Haïti. Budget de guerre : des millions inutilisés, la gouvernance au cœur du blocage

Alors que l’insécurité continue de ravager le pays, des dizaines de millions de dollars alloués à la Police nationale d’Haïti (PNH) restent non décaissés. Pour l’économiste Kesner Pharel, invité à Panel Magik le 8 août 2025, ce n’est pas un problème de ressources mais de gouvernance et de capacité d’exécution.

Le « budget de guerre », une réponse à la crise sécuritaire persistante, visait à allouer davantage de ressources aux institutions chargées de la sécurité, notamment la Police nationale d’Haïti (PNH) et les forces armées. L’objectif : renforcer les capacités de réponse de l’État face à la montée de la violence des gangs armés. Mais, malgré cet effort budgétaire, une large partie des fonds reste inutilisée.

Environ 26 à 29 millions de dollars américains prévus dans le budget de la PNH n’ont toujours pas été utilisés, selon une source fiable. Cette somme reste bloquée alors que le pays fait face à une situation sécuritaire critique. Pour Kesner Pharel, économiste, le cœur du problème n’est pas l’argent, mais l’incapacité à le dépenser efficacement. « Faire un budget, c’est une chose. C’est une prévision. Mais l’exécuter en est une toute autre », affirme-t-il.

L’exécution budgétaire repose sur un ensemble de processus complexes : passation de marchés publics, respect des procédures, capacité logistique, et gestion administrative. Et c’est à ce niveau que les institutions haïtiennes peinent à suivre. « Lorsque le ministère des Finances collecte les fonds et les met à disposition, la gestion devient problématique pour plusieurs secteurs. Nous ne sommes même pas certains que la PNH ait la capacité de gérer ces fonds. Il en va de même pour l’armée », ajoute-t-il.

Malgré les réallocations budgétaires en faveur des forces de sécurité, police nationale et forces armées ayant reçu la plus grande part du budget rectificatif, la situation sécuritaire ne s’améliore pas, faute de capacité à exécuter ces montants. « On pourrait mettre la totalité du budget entre les mains de ces deux institutions, cela ne changerait rien si elles ne peuvent pas l’exécuter », souligne  Kesner Pharel.

Il précise qu’au-delà de la mobilisation de fonds, il faut penser à la chaîne logistique, au respect des procédures, à la rentabilité des marchés passés, et à la transparence. « Porter une arme ne suffit pas. Il faut aussi organiser la logistique, passer les marchés, choisir les options les plus rentables ».

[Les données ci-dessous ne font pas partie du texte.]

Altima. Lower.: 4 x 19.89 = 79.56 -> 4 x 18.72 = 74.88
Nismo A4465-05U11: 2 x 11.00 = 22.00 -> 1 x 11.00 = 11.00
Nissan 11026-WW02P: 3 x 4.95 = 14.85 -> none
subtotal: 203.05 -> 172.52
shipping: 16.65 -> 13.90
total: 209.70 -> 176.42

Gouvernance, stratégie et capacités humaines en cause

Ainsi, le problème est un problème de gouvernance et non de ressources. Fritz Jean lui-même reconnaît qu’il y a un problème d’absorption. Le soutien technique et la gestion des ressources humaines sont indispensables à tous les niveaux. Aussi, le véritable nœud du blocage n’est pas l’arme, mais la stratégie et la capacité.

Selon Pharel, « on devrait être en phase d’exécution et non de planification, comme l’envoi de policiers en formation au Brésil après plusieurs mois ». Il voit dans cette décision une mauvaise évaluation de la part du chef de l’État sortant, Fritz Jean. « Son narratif ne correspond pas à l’attente de la population ni à ses besoins actuels », estime-t-il.

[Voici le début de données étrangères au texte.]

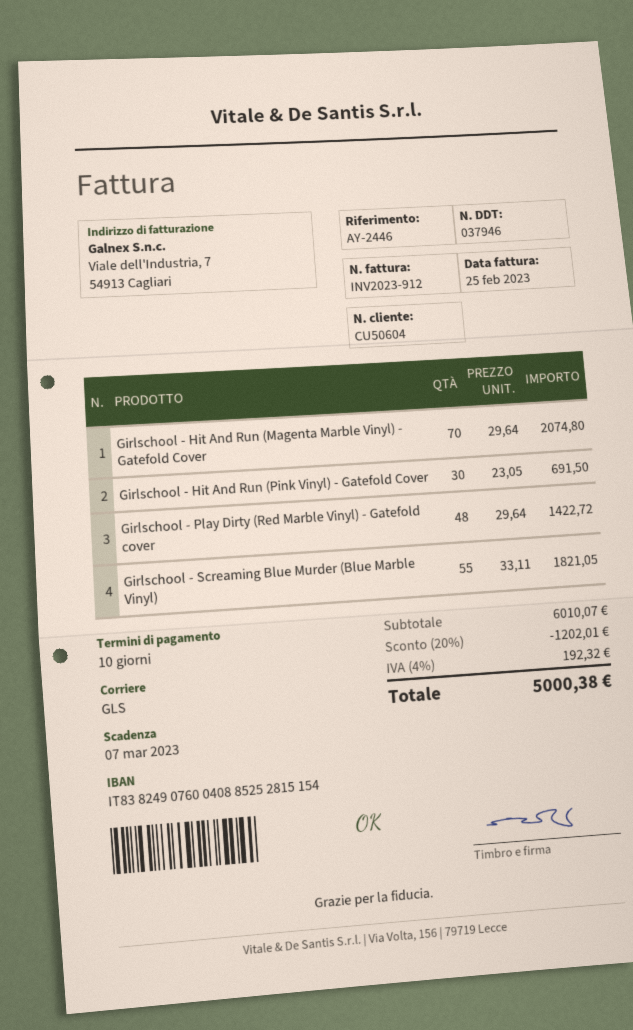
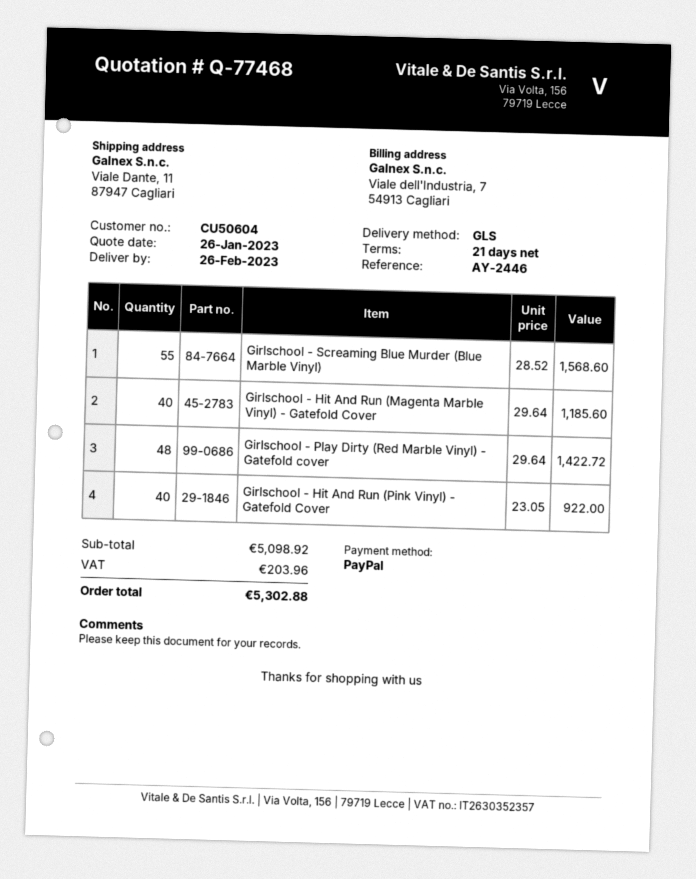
payment terms: 10 days -> 21 days
Girlschool - Hit And Run (Magenta Marble Vinyl) - Gatefold Cover: 70 x 29.64 = 2074.80 -> 40 x 29.64 = 1185.60
Girlschool - Hit And Run (Pink Vinyl) - Gatefold Cover: 30 x 23.05 = 691.50 -> 40 x 23.05 = 922.00
Girlschool - Screaming Blue Murder (Blue Marble Vinyl): 55 x 33.11 = 1821.05 -> 55 x 28.52 = 1568.60
subtotal: 6010.07 -> 5098.92
discount: 20% = 1202.01 -> none
tax: 192.32 -> 203.96
total: 5000.38 -> 5302.88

Pour autant, tout n’est pas noir. Sur le plan des recettes courantes, le gouvernement a encaissé 65 % des montants prévus, tandis que plus de 60 % des dépenses courantes ont été exécutées. En ce qui concerne la masse salariale, qui dépasse les 100 milliards de gourdes, le taux d’exécution atteint 68 %. « C’est l’un des meilleurs taux d’exécution qu’on ait vus », commente Pharel.
D’où l’absence de grève et de manifestations : les employés sont payés.

Mais si les dépenses courantes dépassent la moitié en termes d’exécution, il n’en est pas de même pour les dépenses d’investissement, qui stagnent autour de 26 % en moyenne. « Il est plus facile de réaliser les dépenses courantes que les dépenses d’investissement. Pourtant, ces dernières sont cruciales dans le contexte actuel », poursuit-il, en soulignant les nombreuses infrastructures perdues. L’insécurité persistante empêche cependant le déploiement de ces investissements, pourtant vitaux pour la reconstruction et la stabilisation du pays.

Le véritable problème de l’exécution budgétaire en Haïti réside moins dans le manque de moyens financiers que dans l’absence de capacité institutionnelle et de gouvernance rigoureuse. « À la fin de l’année, il faut rendre des comptes. Et si les procédures ne sont pas respectées, l’argent reste là, inutilisé », dit Kesner Pharel.